Het uitgangspunt in Haarlemmermeer voor het tijdelijk opschorten (pauzeren) is dat de bijdrage alleen tijdelijk gestopt wordt als door overmacht meer dan twee maanden geen gebruik wordt gemaakt van zorg. Wanneer een inwoner dus bewust ervoor kiest geen gebruik te maken van de voorziening, zoals bij een vakantie, is geen sprake van opschorten. Bijvoorbeeld bij een langdurige ziekenhuisopname, kan de eigen bijdrage wel gestopt worden. De tijdelijke stop dient door de aanbieders aan ons doorgegeven te worden, via het iWmo berichtenverkeer. Dit laat onverlet de inlichtingenplicht van de inwoner. Het opschorten wordt niet toegepast voor een woningaanpassing of hulpmiddel, omdat deze niet wordt ingeleverd.

 

Vrijstellen van de eigen bijdrage

In 3.8 lid 3 onderdeel f uitvoeringsbesluit Wmo 2015 zijn de bepalingen opgenomen over het vrijstellen van de eigen bijdrage.
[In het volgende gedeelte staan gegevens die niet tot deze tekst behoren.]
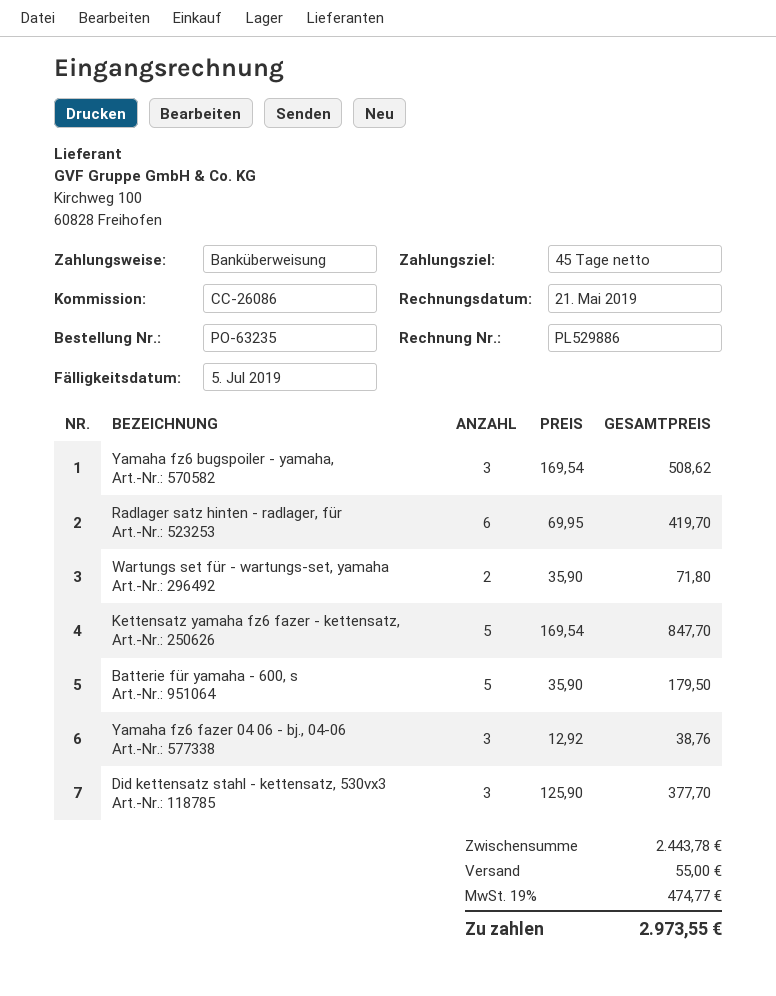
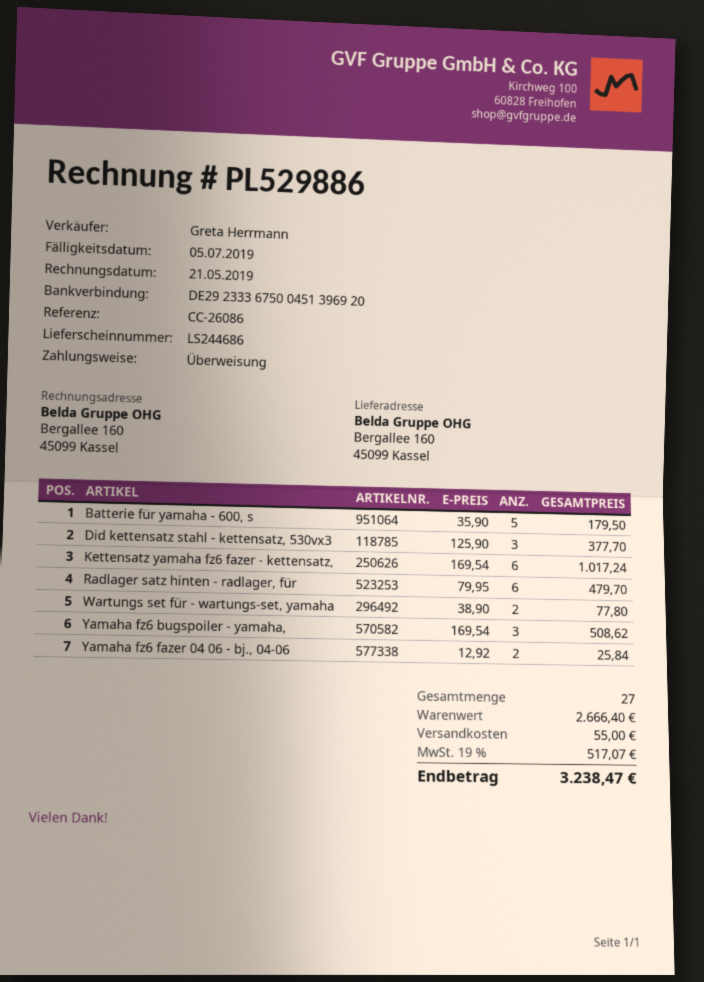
Radlager satz hinten - radlager, für: 6 x 69.95 = 419.70 -> 6 x 79.95 = 479.70
Wartungs set für - wartungs-set, yamaha: 2 x 35.90 = 71.80 -> 2 x 38.90 = 77.80
Kettensatz yamaha fz6 fazer - kettensatz,: 5 x 169.54 = 847.70 -> 6 x 169.54 = 1017.24
Yamaha fz6 fazer 04 06 - bj., 04-06: 3 x 12.92 = 38.76 -> 2 x 12.92 = 25.84
subtotal: 2443.78 -> 2666.40
tax: 19% = 474.77 -> 19% = 517.07
total: 2973.55 -> 3238.47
Wanneer de veiligheid van minderjarige kinderen in het gedrang is, er sprake is van onvoldoende betalingscapaciteit of in bepaalde gevallen van zorgmijding is het mogelijk een inwoner van de eigen bijdrage vrij te stellen. We geven dit besluit voor maximaal één jaar af.

 

Anticumulatieregeling

Indien een huishouden een eigen bijdrage betaalt voor zorg en ondersteuning vanuit de Wlz, dan betaalt het geen eigen bijdrage voor een Wmo-voorziening die onder de eigen bijdrage valt.

 

2.3 Technische afschrijvingstermijn

Voor het vaststellen van de technische afschrijvingstermijn sluiten wij aan bij de technische levensduur die door de fabrikant van de voorziening wordt opgegeven.

3 Slotbepalingen

 

Het college kan ter nadere uitvoering van deze beleidsregels uitvoeringsregels opstellen.

 

In alle gevallen waarin deze beleidsregels niet voorzien of toepassing daarvan niet overeenkomt met de bedoeling van deze regels, beslist het college.

 

Deze beleidsregels treden in werking op de eerste dag na die van bekendmaking en werken terug tot en met 1 januari 2023 en vervangen de Beleidsregels toegangsproces en maatwerkvoorzieningen Wet maatschappelijke ondersteuning gemeente Haarlemmermeer 2022.

 

Deze beleidsregels zijn van toepassing op aanvragen waarop op of na 1 januari 2023 een besluit wordt genomen.

 

Deze beleidsregels kunnen worden aangehaald als Beleidsregels toegangsproces en maatwerkvoorzieningen Wmo gemeente Haarlemmermeer 2023.